Protease-activated receptor-1 mediates protection elicited by thrombin preconditioning in a rat 6-hydroxydopamine model of Parkinson's disease

The etiology of Parkinson's disease remains poorly understood, and current treatment options do not slow disease progression. Recently, chemical (thrombin) preconditioning (TPC) was found to be protective in a 6-hydroxydopamine (6-OHDA) model of the disease. It is important to understand the mechanisms behind these thrombin-induced protective effects. The current study was conducted in the rat to determine whether the protective effects of TPC are mediated via activation of protease-activated receptors (PARs). Preconditioning with specific local infusion of agonist peptides for PAR-1 and PAR-4 3 days before unilateral 6-OHDA administration (10 μg into the medial forebrain bundle) was tested. In addition, co-administration of a PAR-1 antagonist with TPC was examined. In a neurobehavioral assessment battery, PAR-1 agonist preconditioning provided protection in a vibrissae-elicited forelimb placing test, a forelimb-use asymmetry test, and a corner turn test.
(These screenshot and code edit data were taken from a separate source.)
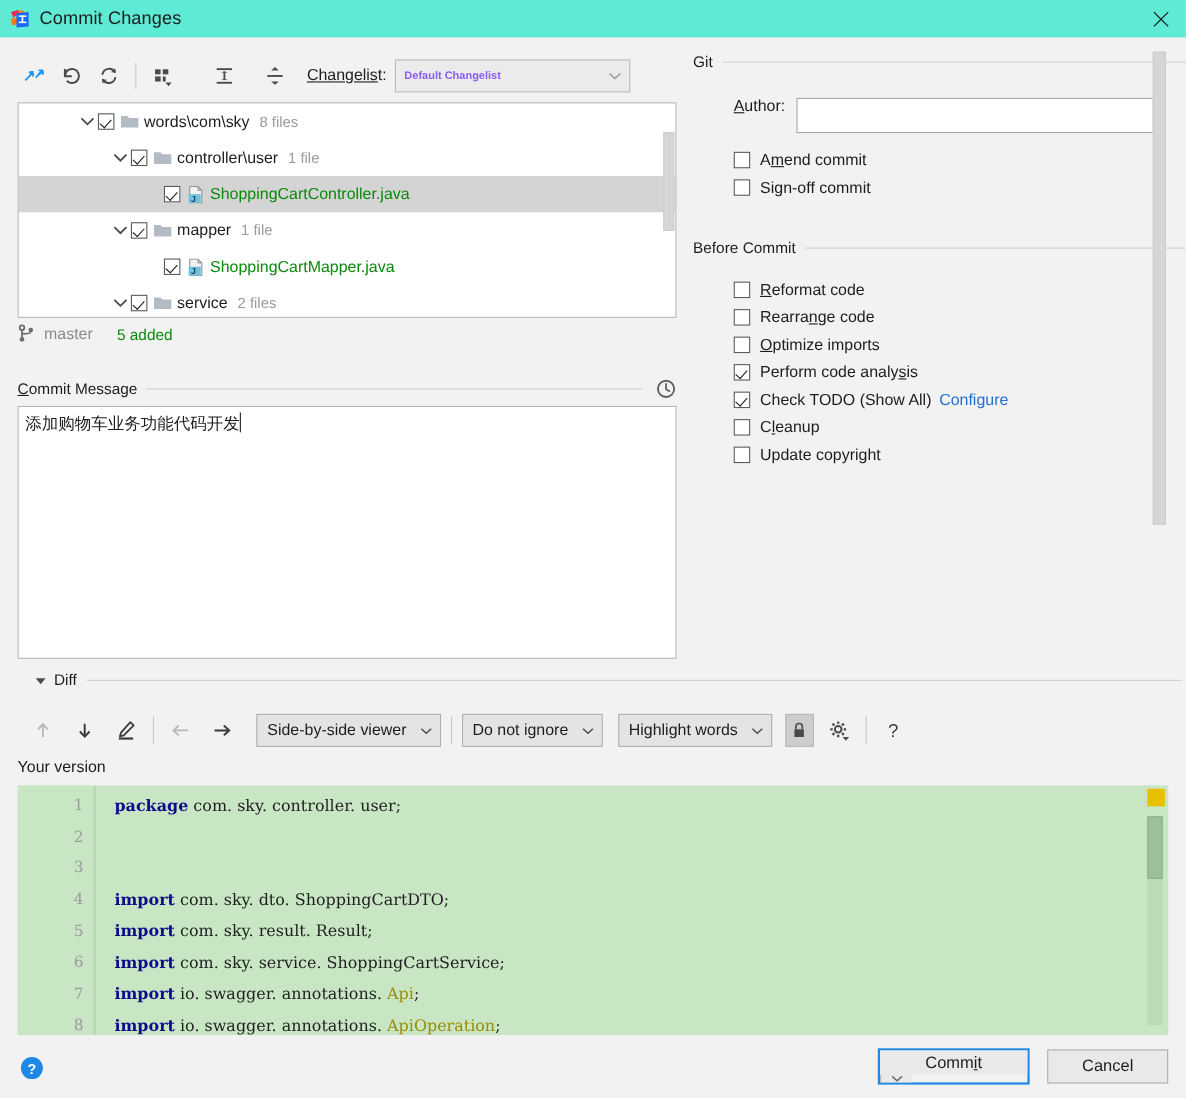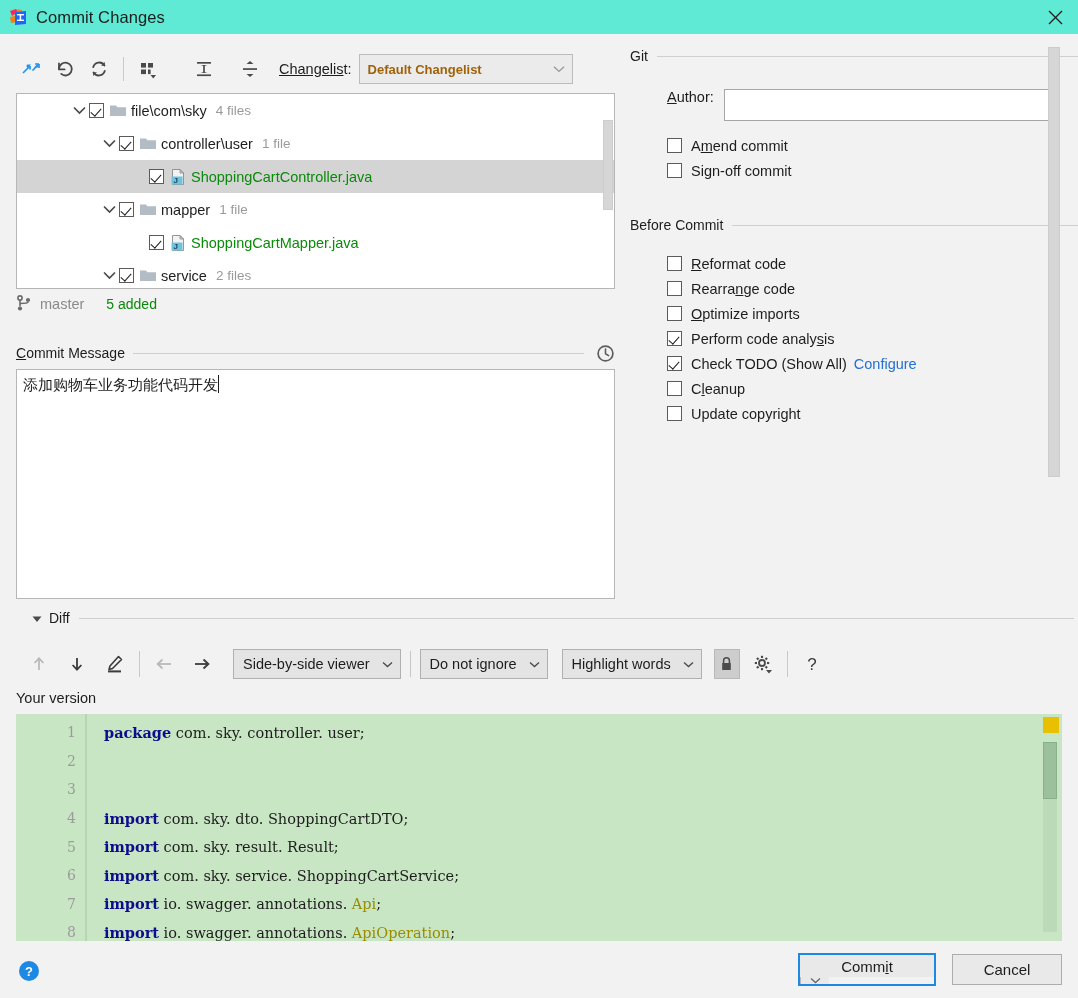--- a/index.html
+++ b/index.html
@@ -46,22 +46,22 @@
     width: 1px; height: 24px; background: #c8c8c8; margin: 0 7px;
   }
   #changelist-label { margin-left: 12px; font-size: 14.5px; }
   #changelist-label u { text-decoration: underline; }
   #changelist-combo {
     margin-left: 7px; width: 214px; height: 30px;
     background: #ebebeb; border: 1px solid #bcbcbc;
     display: flex; align-items: center; box-sizing: border-box;
   }
   #changelist-value {
-    flex: 1; padding-left: 8px; color: #a16207; font-weight: bold;
-    font-size: 13px; white-space: nowrap; overflow: hidden;
+    flex: 1; padding-left: 8px; color: #8b5cf6; font-weight: bold;
+    font-size: 10px; white-space: nowrap; overflow: hidden;
   }
   #changelist-arrow { width: 26px; display:flex; align-items:center; justify-content:center; }
 
   
   #tree-panel {
     position: absolute; left: 16px; top: 93px;
     width: 599px; height: 196px;
     background: #ffffff; border: 1px solid #b6b6b6;
     box-sizing: border-box; overflow: hidden;
   }
@@ -344,22 +344,22 @@
       <div class="tree-row" style="padding-left: 52px;">
         <span class="twisty">
           <svg width="13" height="9" viewBox="0 0 13 9">
             <path d="M1.5 2 L6.5 7 L11.5 2" stroke="#4a4a4a" stroke-width="1.7" fill="none" stroke-linecap="round"></path>
           </svg>
         </span>
         <span class="cbx checked"></span>
         <span class="folder-ic"><svg width="16" height="13" viewBox="0 0 16 13">
             <path d="M0 1.5 h6 l1.4 1.8 H16 V12 H0 Z" fill="#b3bcc4"></path>
           </svg></span>
-        <span class="node-name dir">file\com\sky</span>
-        <span class="node-count">4 files</span>
+        <span class="node-name dir">words\com\sky</span>
+        <span class="node-count">8 files</span>
       </div>
       <div class="tree-row" style="padding-left: 82px;">
         <span class="twisty">
           <svg width="13" height="9" viewBox="0 0 13 9">
             <path d="M1.5 2 L6.5 7 L11.5 2" stroke="#4a4a4a" stroke-width="1.7" fill="none" stroke-linecap="round"></path>
           </svg>
         </span>
         <span class="cbx checked"></span>
         <span class="folder-ic"><svg width="16" height="13" viewBox="0 0 16 13">
             <path d="M0 1.5 h6 l1.4 1.8 H16 V12 H0 Z" fill="#b3bcc4"></path>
In addition, inclusion of a PAR-1 antagonist prevented the protective effects elicited by TPC. In contrast to the effects of the PAR-1 agonist, PAR-4 agonist preconditioning afforded no such protection. Indeed, in a lower-dose model of 6-OHDA (5 μg), PAR-4 preconditioning significantly increased behavioral deficits. These results indicate that the protective effects of TPC in this model are mediated through PAR-1 activation. Neither the effects of PAR-1 nor TPC on later 6-OHDA-induced behavioral deficits appeared to be mediated through (DA) content sparing. Further mechanistic studies on the actions of PAR-1 and PAR-4 as detrimental in experimental models of Parkinson's disease are warranted.